I’ve hit so many control character, newline, smart case, alternate glyph issues that when in doubt I run code through a regex and spit out the character codes. Why,oh why are line endings still contentious?
Only then would I murder the sonofabitch that did that.
Some chat programs already implement this “feature”, ostensibly to prettify text, so if someone sends you a line or two of code via chat, you’ll end up with m-dash instead of n-dash, or pretty quotation marks instead of the standard ones.
It’s a pain in the ass, but usually not super hard to track down, as the compiler will give you a line number, and the clue that there’s an unrecognised symbol
“• Be fired, and then killed”
Always a crowd pleaser!
˙suɐƃıuɐuǝɥs ǝsǝɥʇ ʃʃɐ ɹoɟ ʃǝɐɥɔıɯɹǝɥʇo@ ǝɯɐʃq I
killed by firing!
It would give us SAS coders a huge headache, too!
Porting a file from mainframe to unix to windows (pick your combo) can be a real bear on line endings!

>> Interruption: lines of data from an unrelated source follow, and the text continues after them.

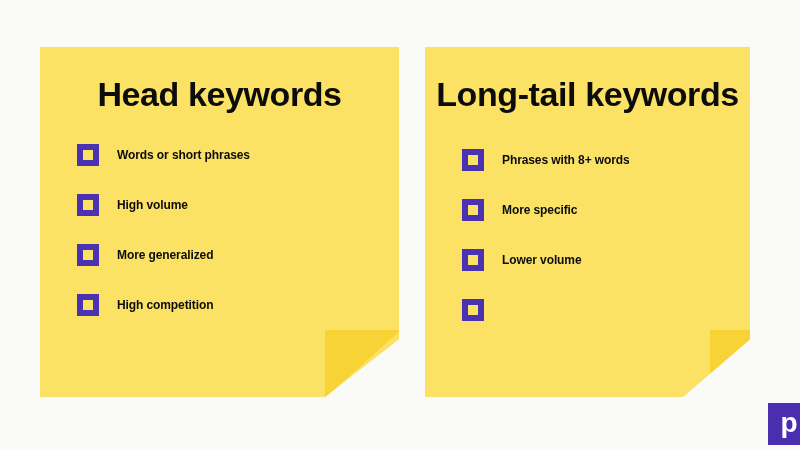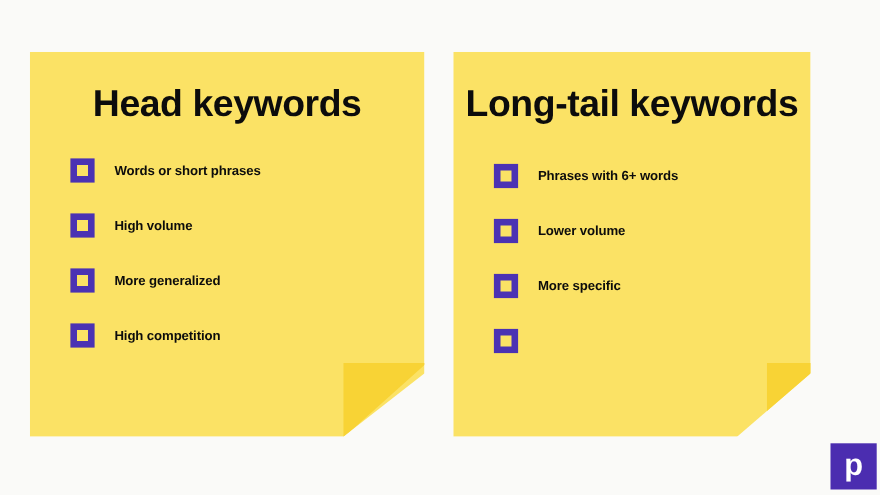"Head keywords" .stage { margin-left: none -> 13px }
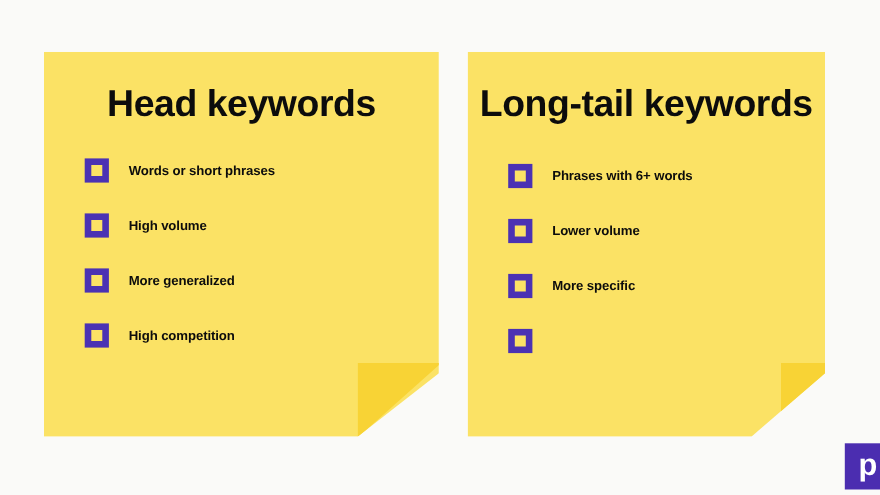"Phrases with 6+ words" span.check-label { text: 6+ -> 8+ }
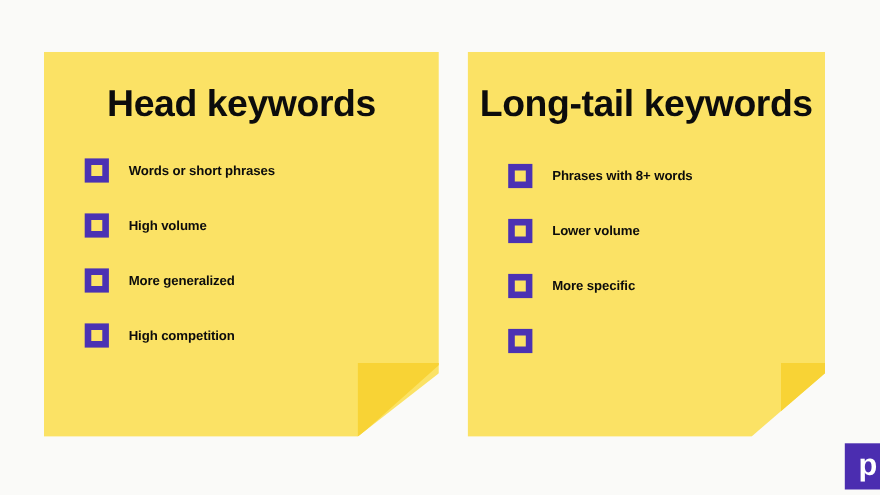"Lower volume" li.check-item { order: before "More specific" -> after "More specific" }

I don’t understand. Why would a compiler accept Unicode to begin with? Are there programming languages that require Hiragana or Tamil now?
“Wait, what? A 34 bit Honeywell processor and the OS only supports EBCDIC, but not all of it?? …I need to smoke something”
String literals? Comments?
[quote=“Boundegar, post:10, topic:68052, full:true”]
I don’t understand. Why would a compiler accept Unicode to begin with? Are there programming languages that require Hiragana or Tamil now?
[/quote]Why would a compiler not accept Unicode? It’s just a text format, and pretty much everything can read it by default. They’d have to specifically exclude it, and why would they do that?
Here’s why:
Why should this be a reason to forbid unicode in programming languages? Because it would be more convenient for someone not needing chars outside of the restricted ASCII table?
Well my EE days were long long ago, but I don’t recall any language requiring exotic characters, ever. Not even C, with its rat bastard ?: operator.
Again: string literals. Comments. These are things that generally contain text in human-readable languages, which includes all kinds of unicode.
public class Unicödĕ {
public static void main(String[] args) {
String düdelü = "Gar gräßlicher Kram";
System.out.println(düdelü);
}
}
Where’s the problem, most languages support Unicode (imo not too early, the standard is old)? If a compiler does not accept Unicode at all i10n and i18n would be impossible.
You obviously never used APL
Something like dd if=/dev/urandom count=1 bs=10k is probably a working APL program, summoning Cthulu or so.